Yapılacak yasal değişiklikle nelerin “imtiyaz” sayılacağı yeniden tarif edilecek. Böylece imtiyaz tanımından çıkarılan işlemler için Danıştay onayının aranması gerekmeyecek.
İşletme hakkı devri yöntemiyle özel sektöre açılan kamu kurum ve kuruluşları ile hizmetlerin özelleştirme sürecini uzatarak engellediği gerekçesiyle Danıştay’ın yetkilerinin tırpanlanması gündeme geldi. Ekonomi yönetiminin uzun zamandır sıkıntı yaşadığı Danıştay’la ilgili by-pass hazırlığı başladı. Buna göre Danıştay’ın yetki alanı daraltılacak. İşletme hakkı devirleri ‘imtiyaz’ sayılmayacak. Böylece devirler, Danıştay görüşüne sunulmak zorunda kalınmayacak.
Konuyla ilgili değerlendirme yapan Ulaştırma Bakanı Binali Yıldırım, “Danıştay’ın yetki alanını yeniden tanımlayacak bir yasal değişiklik gerekiyor. Her konu Danıştay’ın yetki alanına girmeyecek. Hepsinde aynı durum yaşanıyor. Örneğin İzmir Limanı ihalesinde 29 ay görüş bekledik. Bu süre içinde Türkiye’de ve dünyada çok şey değişti. Krizle tüm dengeler alt üst oldu. Danıştay sonra görüş bildirdi. Samsun Limanı’nda benzer bir durum yaşandı. Olur mu böyle şey?” diye konuştu.
Bakan Yıldırım, Danıştay’ın Anayasa’da yer alan hükümlerle belirlenmiş olan yetkilerinin kısıtlanabilmesinin nasıl olacağı yönündeki soruya ise şöyle yanıt verdi: “Bu devirler ‘imtiyaz’ kapsamında kabul ediliyor. ‘İmtiyaz’ tanımına girince de Danıştay’ın yetki alanına giriyor. Ama bu devirler imtiyaz tanımından çıkarılırsa, Danıştay’ın yetki alanından da çıkmış olacak. O zaman görüş bekleme falan da ortadan kalkacak” dedi.

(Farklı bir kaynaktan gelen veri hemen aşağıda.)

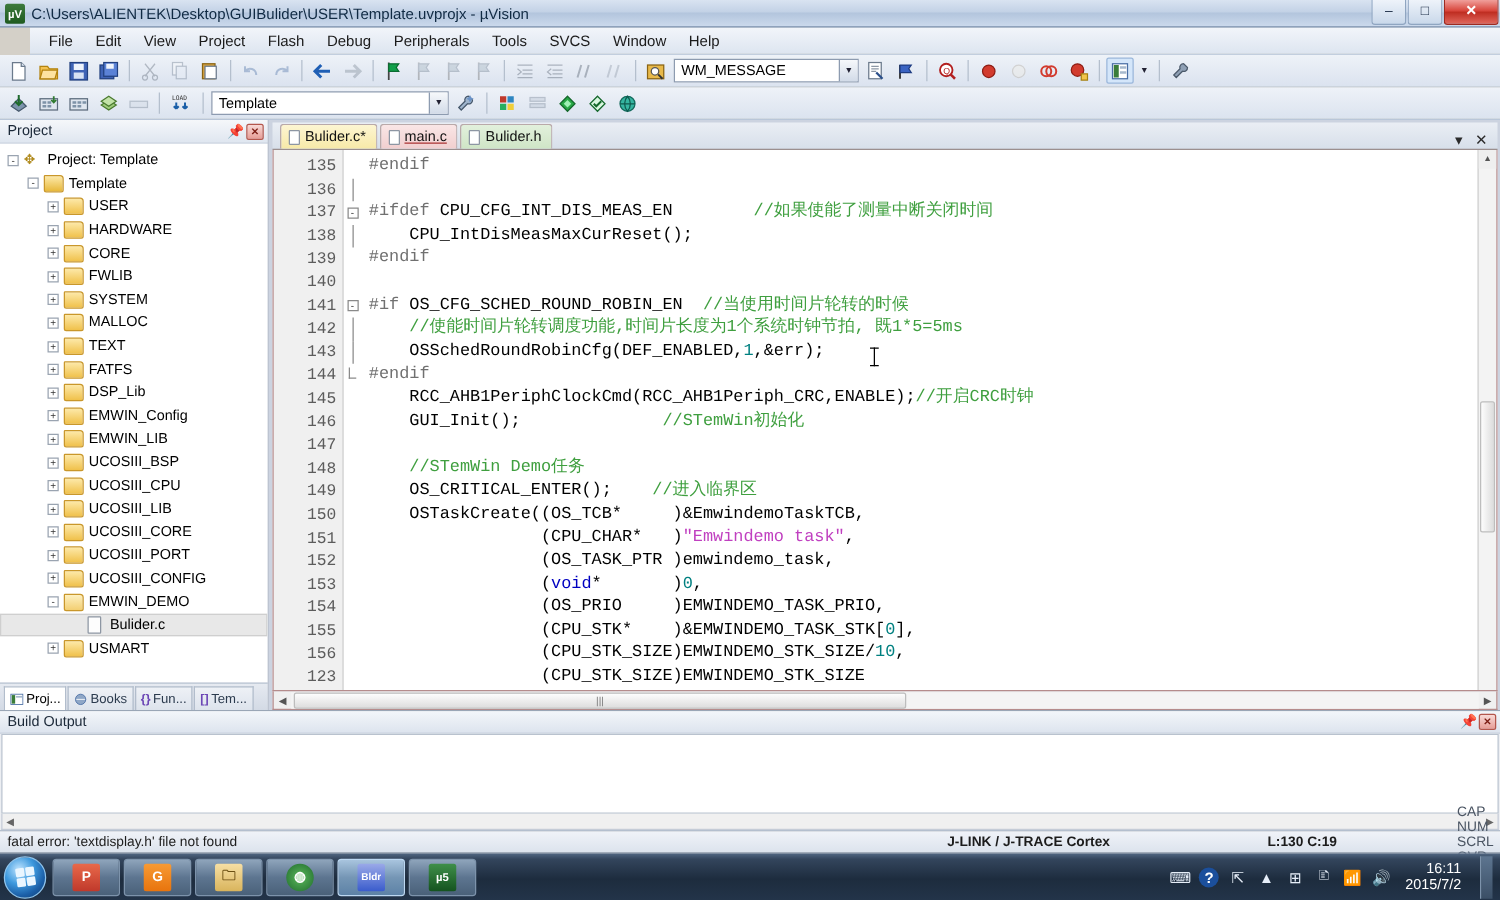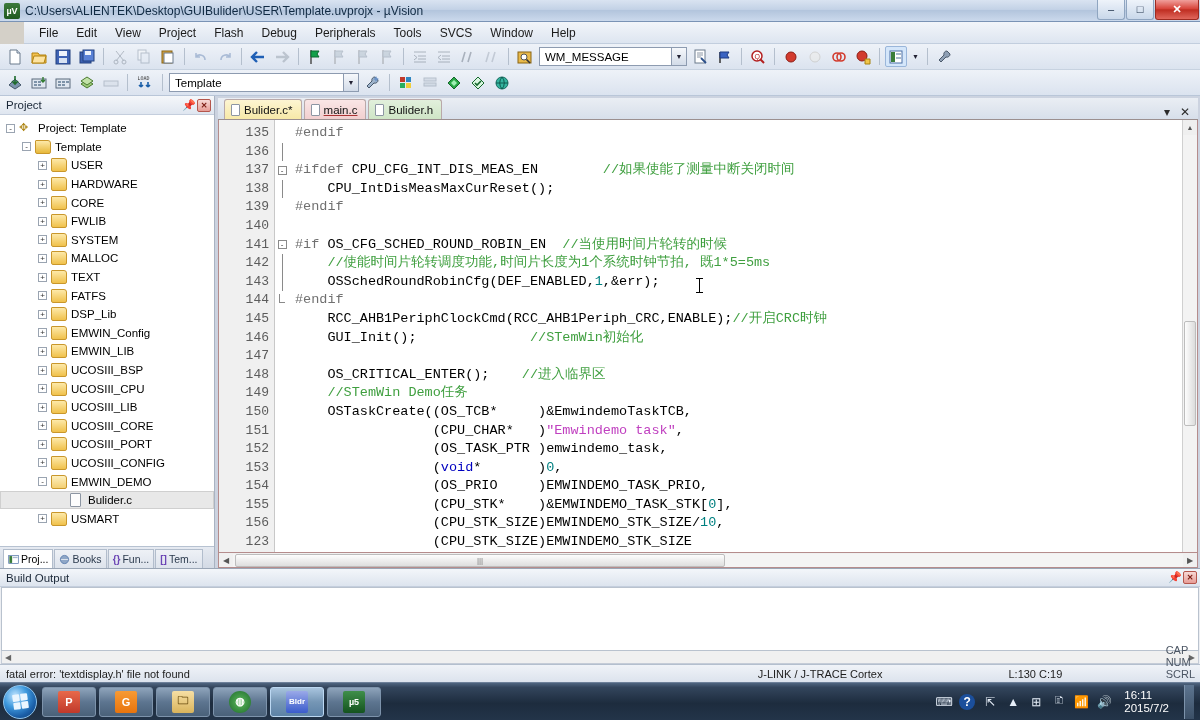--- a/index.html
+++ b/index.html
@@ -215,21 +215,21 @@
   .build-hscroll { height:13px; display:flex; align-items:center; background:#f0f0f0; border:1px solid #c5ccd7; border-top:none; margin:0 1px;}
 
   
   .statusbar {
     position:absolute; left:0; right:0; bottom:38px; height:18px;
     background:linear-gradient(to bottom,#f0f3f8,#dce3ed);
     border-top:1px solid #b4bfce; display:flex; align-items:center;
     font-size:11px; color:#1c1c1c;
   }
   .sb-msg { padding-left:6px; }
-  .sb-cell { border-left:1px solid #c0c8d4; height:26px; display:flex; align-items:center; padding:8px 8px; }
+  .sb-cell { border-left:1px solid #c0c8d4; height:26px; display:flex; align-items:center; padding:8px 8px;font-weight:bold; }
   .sb-flags { margin-left:auto; display:flex;flex-direction:column; }
   .sb-flags span { padding:0 5px; color:#4b5563; }
 
   
   .taskbar {
     position:absolute; left:0; bottom:0; width:1200px; height:38px;
     background:linear-gradient(to bottom,#4f6580 0%,#33455c 12%,#1d2c3e 55%,#233449 100%);
     display:flex; align-items:center; border-top:1px solid #6d8099;
   }
   .start-orb {
@@ -241,21 +241,21 @@
   .orb-flag i{ background:#eaf6ff; border-radius:1px; }
   .tb-item {
     height:30px; min-width:54px; margin-right:3px; border:1px solid #7d93ab; border-radius:3px;
     background:linear-gradient(to bottom,#8ea4bb,#5d7590 50%,#4a6179);
     display:flex; align-items:center; justify-content:center;
   }
   .tb-item.on { border-color:#bcd8f2; background:linear-gradient(to bottom,#a8c4de,#7596b5 50%,#5d82a6); }
   .tb-app { width:22px;height:22px;border-radius:2px;display:flex;align-items:center;justify-content:center;font-size:11px;font-weight:bold;color:#fff;}
   .tray { margin-left:auto; display:flex; align-items:center; gap:7px; padding-right:6px; color:#e6eef8; font-size:11px; }
   .tray .ic { width:16px; height:16px; display:flex; align-items:center; justify-content:center; font-size:12px; }
-  .clock { text-align:left; line-height:13px; font-size:11.5px; color:#fff; padding:0 4px; }
+  .clock { text-align:right; line-height:13px; font-size:11.5px; color:#fff; padding:0 4px; }
   .showdesk { width:10px; height:34px; border-left:1px solid #7d93ab; background:linear-gradient(to bottom,#5d7590,#3b4f66); margin-left:4px;}
 </style>
 </head>
 <body>
 
 <div id="app">
 
   <div class="titlebar">
     <div class="title-icon">µV</div>
     <div class="title-text">C:\Users\ALIENTEK\Desktop\GUIBulider\USER\Template.uvprojx - µVision</div>
@@ -801,22 +801,22 @@
               <div class="cl"><span>    CPU_IntDisMeasMaxCurReset();</span></div>
               <div class="cl"><span class="pp">#endif</span></div>
               <div class="cl"></div>
               <div class="cl"><span class="pp">#if</span><span> OS_CFG_SCHED_ROUND_ROBIN_EN  </span><span class="cmt">//当使用时间片轮转的时候</span></div>
               <div class="cl"><span>    </span><span class="cmt">//使能时间片轮转调度功能,时间片长度为1个系统时钟节拍, 既1*5=5ms</span></div>
               <div class="cl"><span>    OSSchedRoundRobinCfg(DEF_ENABLED,</span><span class="num">1</span><span>,&amp;err);</span></div>
               <div class="cl"><span class="pp">#endif</span></div>
               <div class="cl"><span>    RCC_AHB1PeriphClockCmd(RCC_AHB1Periph_CRC,ENABLE);</span><span class="cmt">//开启CRC时钟</span></div>
               <div class="cl"><span>    GUI_Init();              </span><span class="cmt">//STemWin初始化</span></div>
               <div class="cl"></div>
+              <div class="cl"><span>    </span><span class="cmt">//STemWin Demo任务</span></div>
               <div class="cl"><span>    OS_CRITICAL_ENTER();    </span><span class="cmt">//进入临界区</span></div>
-              <div class="cl"><span>    </span><span class="cmt">//STemWin Demo任务</span></div>
               <div class="cl"><span>    OSTaskCreate((OS_TCB*     )&amp;EmwindemoTaskTCB,</span></div>
               <div class="cl"><span>                 (CPU_CHAR*   )</span><span class="str">"Emwindemo task"</span><span>,</span></div>
               <div class="cl"><span>                 (OS_TASK_PTR )emwindemo_task,</span></div>
               <div class="cl"><span>                 (</span><span class="kw">void</span><span>*       )</span><span class="num">0</span><span>,</span></div>
               <div class="cl"><span>                 (OS_PRIO     )EMWINDEMO_TASK_PRIO,</span></div>
               <div class="cl"><span>                 (CPU_STK*    )&amp;EMWINDEMO_TASK_STK[</span><span class="num">0</span><span>],</span></div>
               <div class="cl"><span>                 (CPU_STK_SIZE)EMWINDEMO_STK_SIZE/</span><span class="num">10</span><span>,</span></div>
               <div class="cl"><span>                 (CPU_STK_SIZE)EMWINDEMO_STK_SIZE</span></div>
             </div>
           <div class="vscroll">

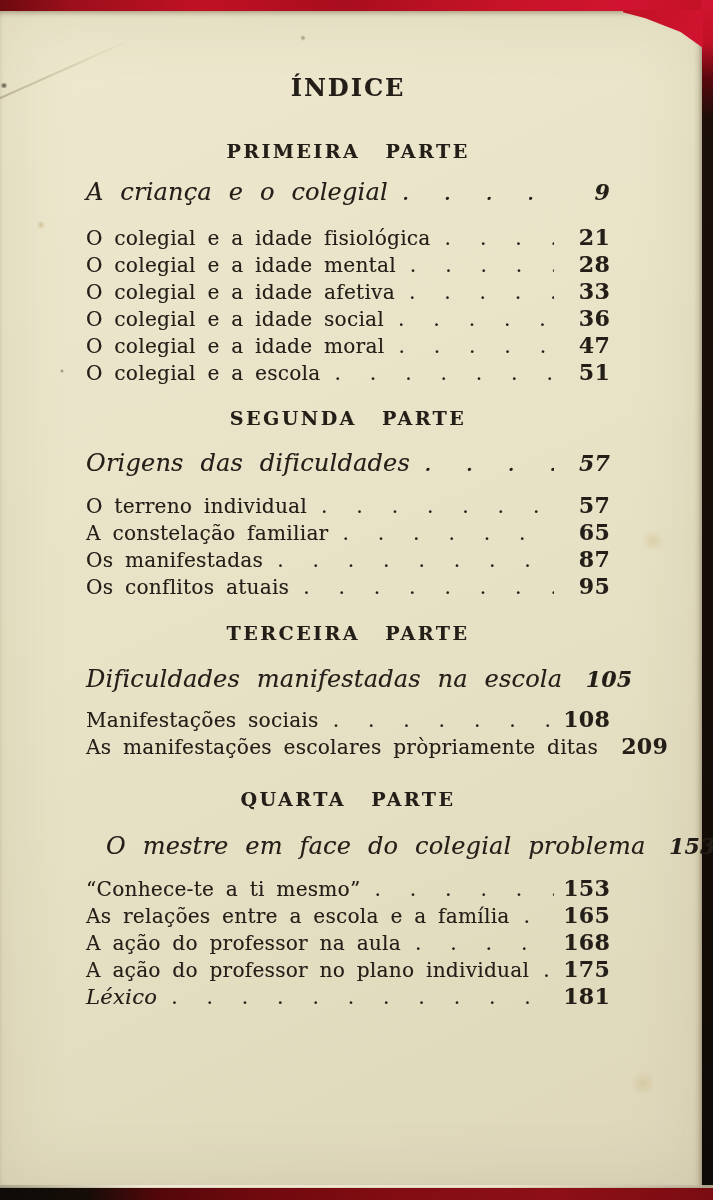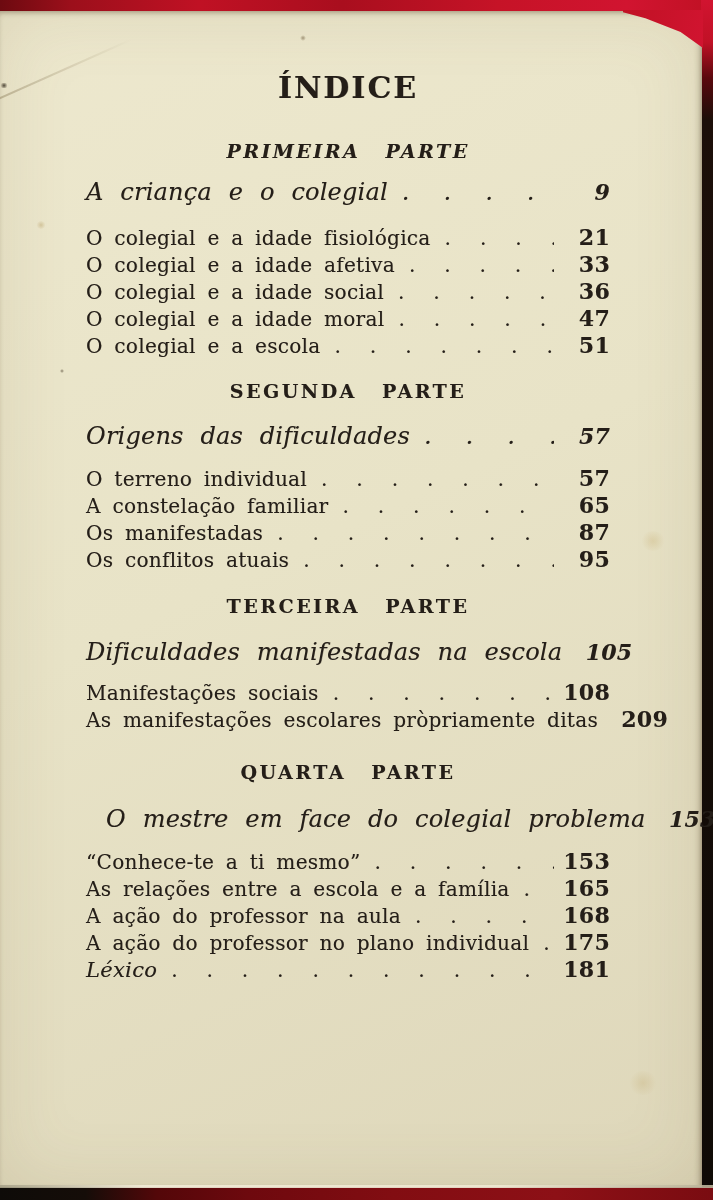--- a/index.html
+++ b/index.html
@@ -58,21 +58,21 @@
   .spot.s6{left:628px;top:1060px;width:30px;height:24px;background:radial-gradient(circle,rgba(185,155,85,.22),rgba(185,155,85,0) 70%);}
 
   
   .content{
     position:absolute;left:86px;top:0;width:524px;
     color:var(--ink);
     text-shadow:.3px .3px .5px rgba(36,30,24,.38);
   }
   .toc-title{
     margin-top:72px;text-align:center;
-    font-size:30px;line-height:32px;font-weight:bold;letter-spacing:2px;
+    font-size:24px;line-height:32px;font-weight:bold;letter-spacing:2px;
   }
   .part-heading{
     text-align:center;font-size:19px;line-height:22px;font-weight:bold;
     letter-spacing:2.5px;word-spacing:16px;
   }
   .row{display:flex;align-items:baseline;}
   .row-main{
     font-style:italic;font-size:24px;line-height:30px;height:30px;
     word-spacing:9px;letter-spacing:.2px;
   }
@@ -85,21 +85,21 @@
   .dots{
     flex:1;min-width:0;overflow:hidden;white-space:nowrap;
     margin:0 8px 0 14px;word-spacing:22px;
   }
   .dots::before{content:". . . . . . . . . . . . . . . . . . . . . . . . . . . . . .";}
   .row-main .dots{word-spacing:26px;}
   .pg{flex:none;width:48px;text-align:right;font-weight:bold;font-size:22px;white-space:nowrap;}
   .row-main .pg{font-size:22px;}
 
   
-  .mt-h1{margin-top:36px;font-style:italic;}
+  .mt-h1{margin-top:36px;}
   .mt-main1{margin-top:15px;}
   .mt-grp1{margin-top:17px;}
   .mt-h2{margin-top:21px;}
   .mt-main2{margin-top:19px;}
   .mt-grp2{margin-top:14px;}
   .mt-h3{margin-top:22px;}
   .mt-main3{margin-top:20px;}
   .mt-grp3{margin-top:12px;}
   .mt-h4{margin-top:28px;}
   .mt-main4{margin-top:21px;margin-left:20px;}
@@ -137,20 +137,25 @@
       <span class="pg">9</span>
     </div>
 
     <div class="mt-grp1">
       <div class="row row-sub">
         <span class="label">O colegial e a idade fisiológica</span>
         <span class="dots"></span>
         <span class="pg">21</span>
       </div>
       <div class="row row-sub">
+        <span class="label">O colegial e a idade mental</span>
+        <span class="dots"></span>
+        <span class="pg">28</span>
+      </div>
+      <div class="row row-sub">
         <span class="label">O colegial e a idade afetiva</span>
         <span class="dots"></span>
         <span class="pg">33</span>
       </div>
       <div class="row row-sub">
         <span class="label">O colegial e a idade social</span>
         <span class="dots"></span>
         <span class="pg">36</span>
       </div>
       <div class="row row-sub">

“İmtiyaz” tanımı değişecek
Edinilen bilgilere göre, Özelleştirme Kanunu’nun 15. maddesinde yapılacak bir değişiklikle ‘imtiyaz’ tanımı yeniden tarif edilecek. Bu maddede Kamu İktisadi Kuruluşları’nın tekel niteliğindeki mal ve hizmet üretim faaliyetleri imtiyaz sayılıyor. Ancak burada hangi mal ve hizmet üretimlerinin imtiyaz sayılacağı, kapsamı daraltılarak yeniden belirlenecek. Anayasa’nın 155. maddesinin 2. fıkrasına göre imtiyaz sözleşmelerinin Danıştay’a görüş alınmak üzere gönderilmesi ilkesine dokunulmayacak. Ancak imtiyaz tanımı daralacağı için Danıştay, kamu kurumlarının ürettiği hizmetlerin özel sektöre devrinde by-pass edilerek onay sürecinden çıkartılmış olacak.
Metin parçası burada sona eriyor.